* YOUR GOAL
From the records below, count the lines holding the string "bottom". Only the number is wanted.

*** Opening of GIVEN ENTRIES ***

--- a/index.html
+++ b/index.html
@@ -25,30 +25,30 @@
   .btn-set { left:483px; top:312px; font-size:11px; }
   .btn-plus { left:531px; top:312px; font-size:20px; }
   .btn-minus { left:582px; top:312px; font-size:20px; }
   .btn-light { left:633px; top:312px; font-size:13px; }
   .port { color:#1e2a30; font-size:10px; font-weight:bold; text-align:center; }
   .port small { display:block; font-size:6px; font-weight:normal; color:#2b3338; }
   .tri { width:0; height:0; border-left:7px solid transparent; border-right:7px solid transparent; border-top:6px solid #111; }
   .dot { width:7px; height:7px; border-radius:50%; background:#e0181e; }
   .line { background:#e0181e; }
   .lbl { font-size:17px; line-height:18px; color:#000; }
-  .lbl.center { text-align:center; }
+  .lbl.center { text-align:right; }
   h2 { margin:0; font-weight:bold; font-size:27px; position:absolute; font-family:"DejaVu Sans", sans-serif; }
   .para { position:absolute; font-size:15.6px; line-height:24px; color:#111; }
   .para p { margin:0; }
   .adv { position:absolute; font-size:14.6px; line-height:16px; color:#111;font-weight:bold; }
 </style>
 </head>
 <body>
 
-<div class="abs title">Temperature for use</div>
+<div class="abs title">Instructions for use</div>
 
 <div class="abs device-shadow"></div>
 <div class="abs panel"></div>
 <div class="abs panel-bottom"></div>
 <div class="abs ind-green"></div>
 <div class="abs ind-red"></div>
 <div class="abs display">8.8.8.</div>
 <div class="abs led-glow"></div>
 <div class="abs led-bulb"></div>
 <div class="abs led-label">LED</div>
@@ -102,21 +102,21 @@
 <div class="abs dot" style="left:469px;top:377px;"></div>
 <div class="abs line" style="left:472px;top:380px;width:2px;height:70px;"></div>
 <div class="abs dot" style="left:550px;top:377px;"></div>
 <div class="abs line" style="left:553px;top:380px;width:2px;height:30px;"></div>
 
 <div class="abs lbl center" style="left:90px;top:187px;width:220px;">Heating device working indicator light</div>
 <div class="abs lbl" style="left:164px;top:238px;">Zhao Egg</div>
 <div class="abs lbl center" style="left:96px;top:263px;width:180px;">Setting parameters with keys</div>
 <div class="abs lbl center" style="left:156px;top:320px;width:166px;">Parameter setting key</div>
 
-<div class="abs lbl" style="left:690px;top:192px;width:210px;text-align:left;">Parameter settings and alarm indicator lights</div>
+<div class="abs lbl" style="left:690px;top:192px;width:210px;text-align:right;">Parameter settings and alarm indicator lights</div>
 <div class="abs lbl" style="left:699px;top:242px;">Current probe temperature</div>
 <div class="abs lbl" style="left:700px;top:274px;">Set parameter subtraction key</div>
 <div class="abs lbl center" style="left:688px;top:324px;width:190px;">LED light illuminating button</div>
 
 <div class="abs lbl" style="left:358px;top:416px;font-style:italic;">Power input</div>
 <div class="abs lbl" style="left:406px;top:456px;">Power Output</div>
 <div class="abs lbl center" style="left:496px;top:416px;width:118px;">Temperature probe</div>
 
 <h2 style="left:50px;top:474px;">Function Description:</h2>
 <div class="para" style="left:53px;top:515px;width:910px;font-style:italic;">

*** Close of GIVEN ENTRIES ***
*** Opening of GIVEN ENTRIES ***

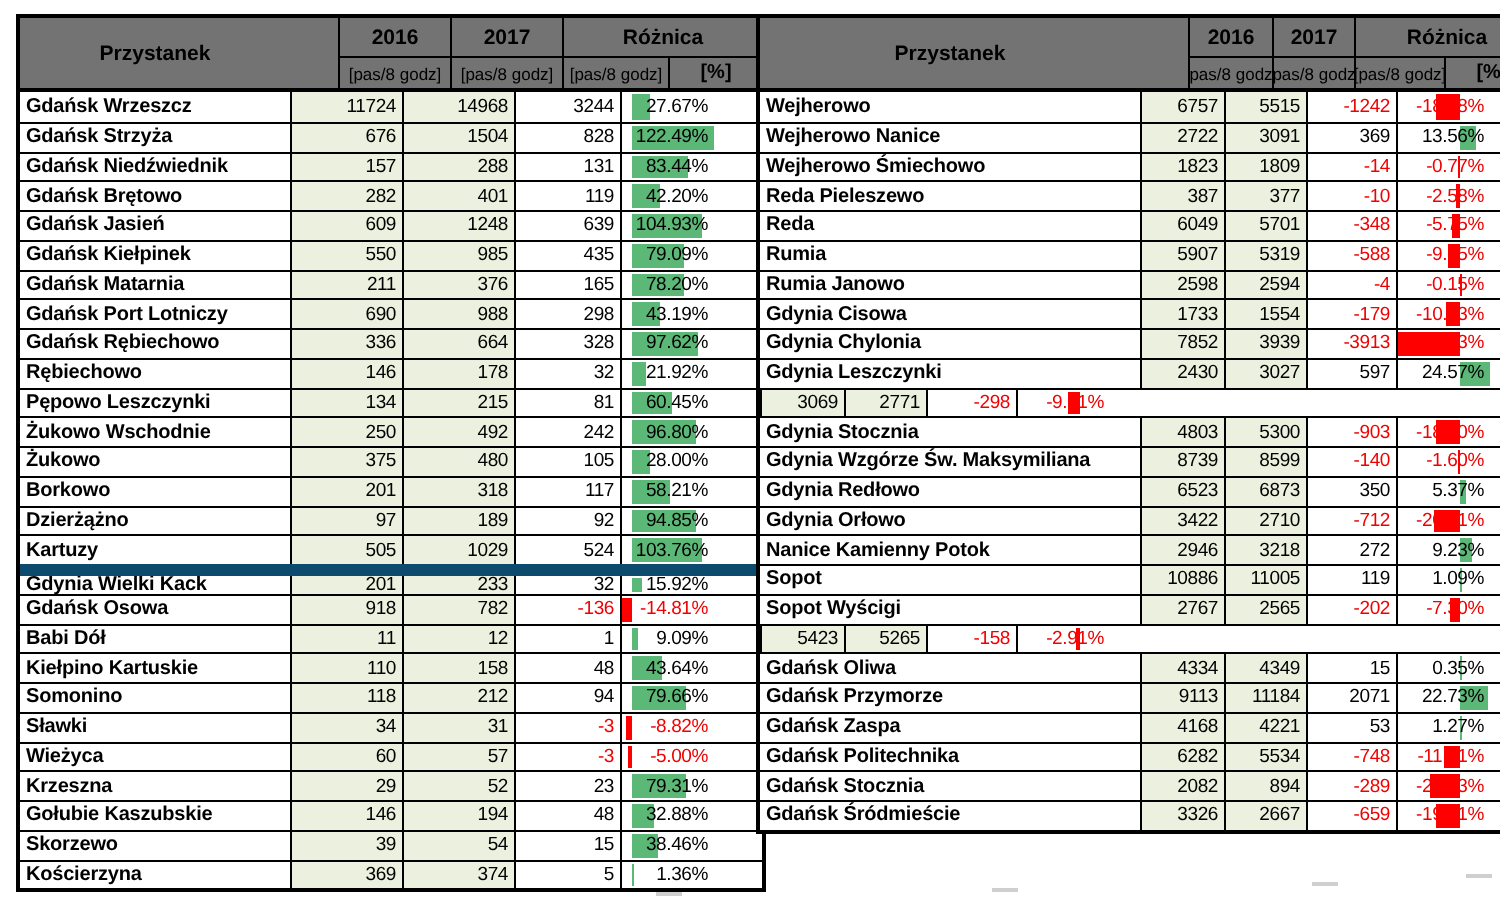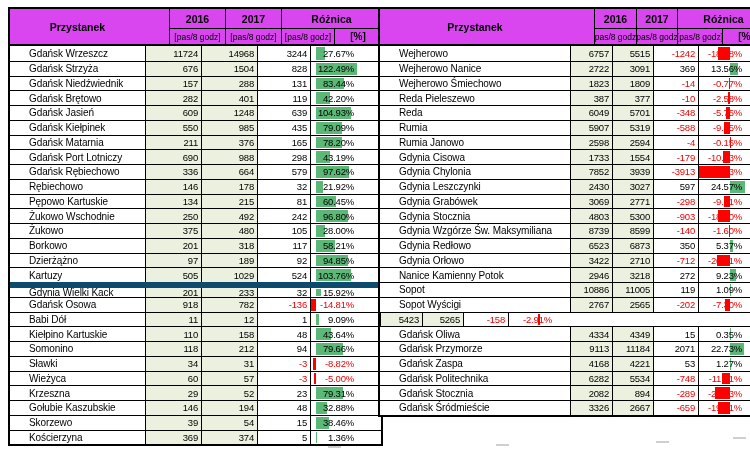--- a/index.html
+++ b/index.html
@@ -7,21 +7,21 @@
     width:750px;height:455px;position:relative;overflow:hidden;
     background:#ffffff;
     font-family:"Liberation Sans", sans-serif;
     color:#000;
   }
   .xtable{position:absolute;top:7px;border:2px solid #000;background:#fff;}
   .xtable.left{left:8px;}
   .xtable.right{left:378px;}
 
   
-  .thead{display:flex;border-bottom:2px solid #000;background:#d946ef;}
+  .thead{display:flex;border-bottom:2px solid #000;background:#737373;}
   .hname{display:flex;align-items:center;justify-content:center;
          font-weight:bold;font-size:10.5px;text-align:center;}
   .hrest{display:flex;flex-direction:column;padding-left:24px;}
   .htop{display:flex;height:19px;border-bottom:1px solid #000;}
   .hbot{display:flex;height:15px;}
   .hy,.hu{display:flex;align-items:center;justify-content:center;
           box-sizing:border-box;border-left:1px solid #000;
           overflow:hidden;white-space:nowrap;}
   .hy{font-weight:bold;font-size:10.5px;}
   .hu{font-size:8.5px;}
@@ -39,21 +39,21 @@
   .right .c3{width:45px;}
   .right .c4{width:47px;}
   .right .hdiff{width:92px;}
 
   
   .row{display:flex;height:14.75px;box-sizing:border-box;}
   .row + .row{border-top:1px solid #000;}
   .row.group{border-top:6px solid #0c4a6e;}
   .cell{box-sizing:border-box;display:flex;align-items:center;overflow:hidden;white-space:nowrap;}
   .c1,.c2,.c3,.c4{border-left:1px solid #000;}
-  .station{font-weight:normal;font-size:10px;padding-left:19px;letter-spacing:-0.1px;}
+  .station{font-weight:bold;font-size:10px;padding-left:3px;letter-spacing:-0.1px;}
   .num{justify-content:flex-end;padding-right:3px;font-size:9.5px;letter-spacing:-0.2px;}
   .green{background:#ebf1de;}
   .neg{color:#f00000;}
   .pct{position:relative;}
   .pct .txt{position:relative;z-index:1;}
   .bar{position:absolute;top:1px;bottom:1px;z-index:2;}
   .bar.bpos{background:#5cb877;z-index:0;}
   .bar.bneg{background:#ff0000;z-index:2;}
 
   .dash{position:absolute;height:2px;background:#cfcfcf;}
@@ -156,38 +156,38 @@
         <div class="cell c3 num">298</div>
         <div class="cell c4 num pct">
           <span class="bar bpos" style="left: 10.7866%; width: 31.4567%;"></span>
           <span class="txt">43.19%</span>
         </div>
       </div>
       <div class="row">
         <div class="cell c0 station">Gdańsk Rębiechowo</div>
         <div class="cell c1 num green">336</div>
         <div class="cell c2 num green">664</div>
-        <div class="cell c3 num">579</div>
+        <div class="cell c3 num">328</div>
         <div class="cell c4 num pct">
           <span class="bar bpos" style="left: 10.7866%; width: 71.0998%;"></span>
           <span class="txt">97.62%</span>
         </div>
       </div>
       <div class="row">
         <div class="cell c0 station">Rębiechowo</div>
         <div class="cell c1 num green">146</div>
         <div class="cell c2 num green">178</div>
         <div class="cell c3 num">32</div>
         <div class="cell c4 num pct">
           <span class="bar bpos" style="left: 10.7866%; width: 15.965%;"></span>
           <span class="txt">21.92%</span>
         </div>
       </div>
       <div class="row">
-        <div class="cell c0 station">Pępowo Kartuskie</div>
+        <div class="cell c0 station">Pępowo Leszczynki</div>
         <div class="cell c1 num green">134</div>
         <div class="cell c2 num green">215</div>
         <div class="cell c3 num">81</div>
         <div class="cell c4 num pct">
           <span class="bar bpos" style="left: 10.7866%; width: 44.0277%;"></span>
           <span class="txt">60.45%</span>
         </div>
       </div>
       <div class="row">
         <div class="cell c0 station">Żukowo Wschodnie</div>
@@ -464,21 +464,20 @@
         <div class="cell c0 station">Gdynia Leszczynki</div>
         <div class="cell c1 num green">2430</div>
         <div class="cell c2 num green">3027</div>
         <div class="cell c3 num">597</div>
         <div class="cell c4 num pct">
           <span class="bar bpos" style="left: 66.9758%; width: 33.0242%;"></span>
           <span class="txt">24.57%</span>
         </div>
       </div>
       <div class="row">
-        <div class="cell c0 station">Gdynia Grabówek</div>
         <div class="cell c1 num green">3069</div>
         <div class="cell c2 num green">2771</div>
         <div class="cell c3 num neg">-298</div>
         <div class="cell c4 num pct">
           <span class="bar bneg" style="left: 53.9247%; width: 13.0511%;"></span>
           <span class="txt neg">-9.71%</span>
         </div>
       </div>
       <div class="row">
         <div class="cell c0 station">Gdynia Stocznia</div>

*** Close of GIVEN ENTRIES ***
*** Opening of GIVEN ENTRIES ***

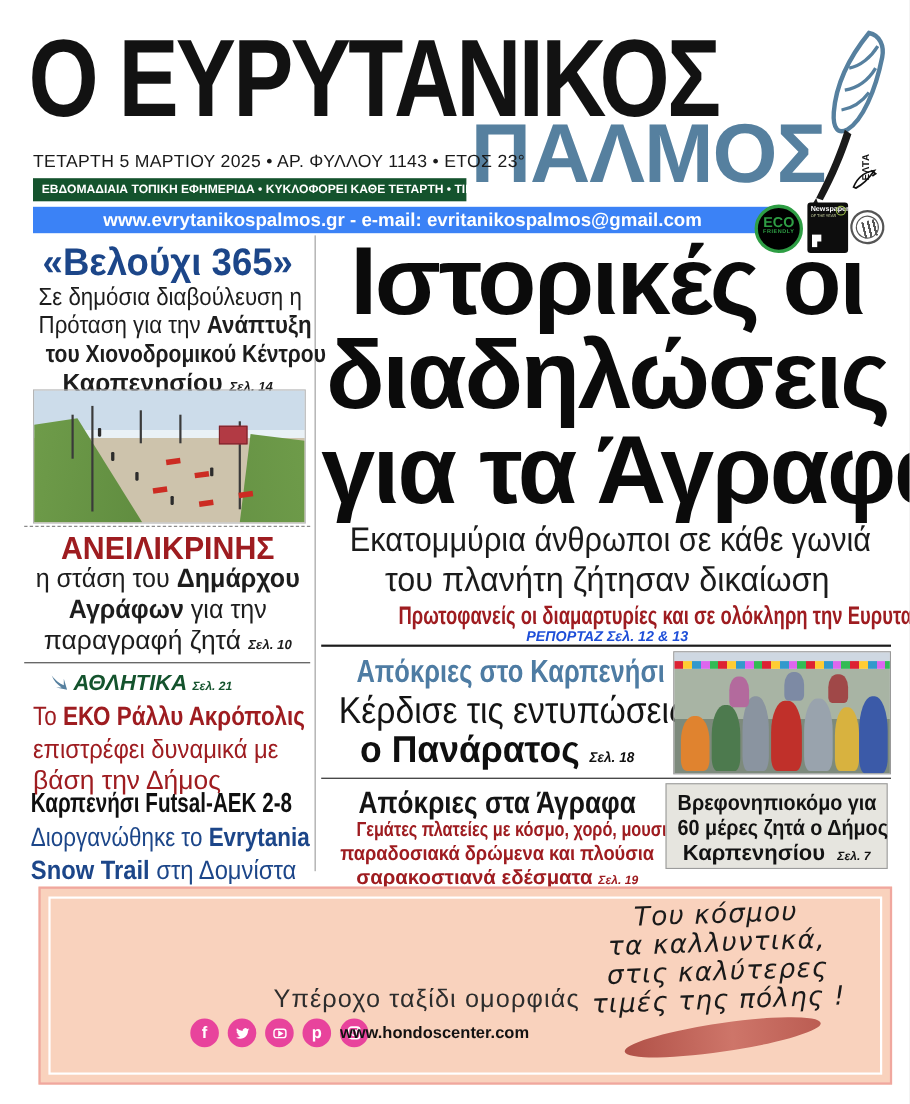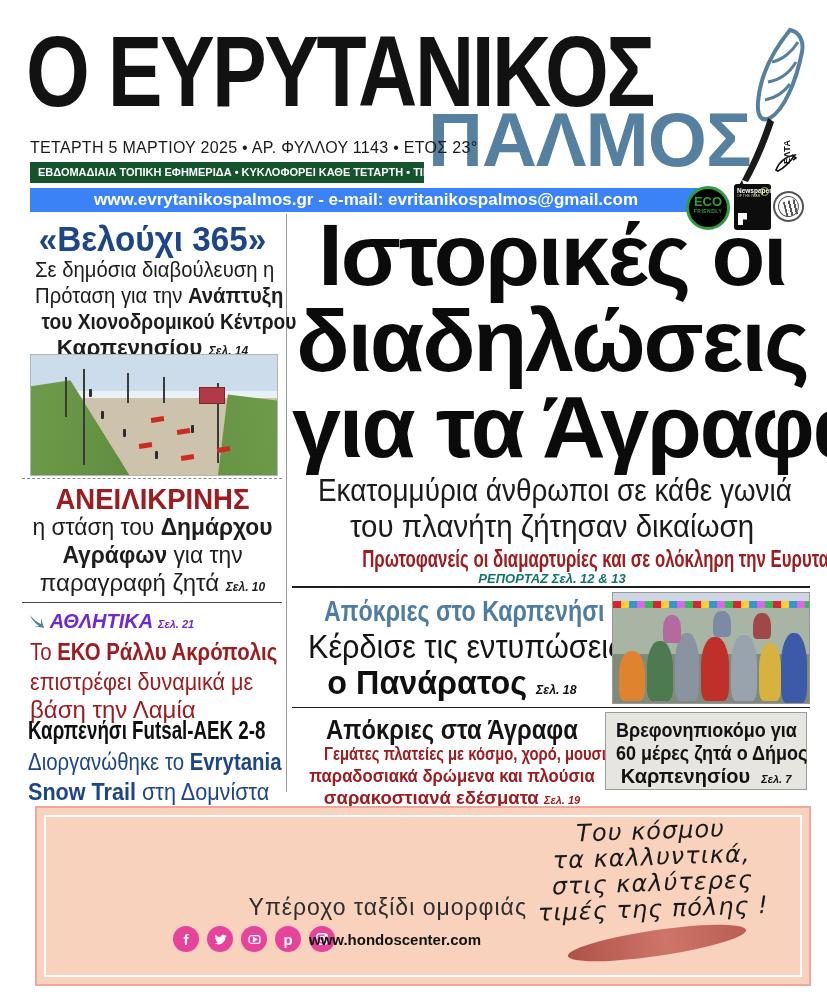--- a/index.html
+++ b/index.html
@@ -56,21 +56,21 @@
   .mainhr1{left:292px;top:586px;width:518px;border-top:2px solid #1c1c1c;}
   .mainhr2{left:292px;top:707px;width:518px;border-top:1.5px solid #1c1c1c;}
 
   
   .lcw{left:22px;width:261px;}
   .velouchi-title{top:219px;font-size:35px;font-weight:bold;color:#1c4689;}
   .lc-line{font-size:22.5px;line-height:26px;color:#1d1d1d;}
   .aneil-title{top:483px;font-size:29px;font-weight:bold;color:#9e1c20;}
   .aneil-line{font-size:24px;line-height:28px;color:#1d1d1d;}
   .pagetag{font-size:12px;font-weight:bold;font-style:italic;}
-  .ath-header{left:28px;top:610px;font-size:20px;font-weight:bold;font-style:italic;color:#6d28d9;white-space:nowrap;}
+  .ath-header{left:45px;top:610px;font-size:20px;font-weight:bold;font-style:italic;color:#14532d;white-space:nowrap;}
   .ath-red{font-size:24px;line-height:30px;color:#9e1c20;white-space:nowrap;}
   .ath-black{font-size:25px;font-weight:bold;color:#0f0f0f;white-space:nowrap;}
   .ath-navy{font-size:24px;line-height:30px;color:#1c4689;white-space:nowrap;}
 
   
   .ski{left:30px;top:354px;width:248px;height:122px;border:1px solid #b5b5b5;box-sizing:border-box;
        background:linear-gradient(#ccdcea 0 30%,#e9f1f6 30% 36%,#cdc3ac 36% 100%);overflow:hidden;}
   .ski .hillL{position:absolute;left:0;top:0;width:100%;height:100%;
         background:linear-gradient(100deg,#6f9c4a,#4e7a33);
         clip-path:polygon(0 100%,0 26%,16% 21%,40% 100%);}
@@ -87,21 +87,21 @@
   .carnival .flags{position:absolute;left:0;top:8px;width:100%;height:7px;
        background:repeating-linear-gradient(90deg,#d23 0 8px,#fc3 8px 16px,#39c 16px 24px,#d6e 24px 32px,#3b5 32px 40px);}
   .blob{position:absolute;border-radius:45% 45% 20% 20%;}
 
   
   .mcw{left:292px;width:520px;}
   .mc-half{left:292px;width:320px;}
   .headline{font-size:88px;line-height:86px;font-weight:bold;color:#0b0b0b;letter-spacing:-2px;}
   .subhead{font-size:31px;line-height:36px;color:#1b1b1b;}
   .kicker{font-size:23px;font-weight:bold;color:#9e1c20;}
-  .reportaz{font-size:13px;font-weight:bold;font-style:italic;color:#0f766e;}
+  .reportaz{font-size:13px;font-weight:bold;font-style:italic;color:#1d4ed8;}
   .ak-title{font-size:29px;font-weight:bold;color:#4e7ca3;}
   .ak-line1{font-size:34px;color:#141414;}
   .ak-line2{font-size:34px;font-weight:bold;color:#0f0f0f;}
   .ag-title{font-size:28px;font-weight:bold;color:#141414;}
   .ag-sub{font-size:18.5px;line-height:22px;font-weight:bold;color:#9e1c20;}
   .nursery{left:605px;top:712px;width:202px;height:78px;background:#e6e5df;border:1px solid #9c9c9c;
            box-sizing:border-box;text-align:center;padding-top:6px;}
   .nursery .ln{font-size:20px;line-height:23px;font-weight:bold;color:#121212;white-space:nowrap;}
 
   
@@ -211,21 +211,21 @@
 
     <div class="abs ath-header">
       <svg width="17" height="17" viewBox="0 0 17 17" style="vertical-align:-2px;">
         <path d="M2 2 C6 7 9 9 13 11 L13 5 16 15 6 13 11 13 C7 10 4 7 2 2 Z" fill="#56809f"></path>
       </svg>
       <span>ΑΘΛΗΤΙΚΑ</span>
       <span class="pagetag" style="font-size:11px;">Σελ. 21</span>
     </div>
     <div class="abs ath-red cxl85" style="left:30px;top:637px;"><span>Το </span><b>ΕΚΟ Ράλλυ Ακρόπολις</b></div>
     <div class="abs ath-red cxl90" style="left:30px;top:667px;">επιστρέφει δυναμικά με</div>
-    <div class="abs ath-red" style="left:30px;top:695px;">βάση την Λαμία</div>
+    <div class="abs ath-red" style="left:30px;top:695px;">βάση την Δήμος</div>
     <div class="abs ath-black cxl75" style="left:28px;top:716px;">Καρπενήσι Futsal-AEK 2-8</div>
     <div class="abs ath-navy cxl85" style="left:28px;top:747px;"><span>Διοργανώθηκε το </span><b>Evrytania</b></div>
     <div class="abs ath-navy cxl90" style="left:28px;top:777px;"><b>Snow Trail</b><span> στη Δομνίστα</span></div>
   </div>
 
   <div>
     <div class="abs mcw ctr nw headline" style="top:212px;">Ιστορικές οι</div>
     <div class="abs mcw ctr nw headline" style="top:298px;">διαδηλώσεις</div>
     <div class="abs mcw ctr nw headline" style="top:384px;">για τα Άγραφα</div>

*** Close of GIVEN ENTRIES ***

* WRITTEN SOLUTION
5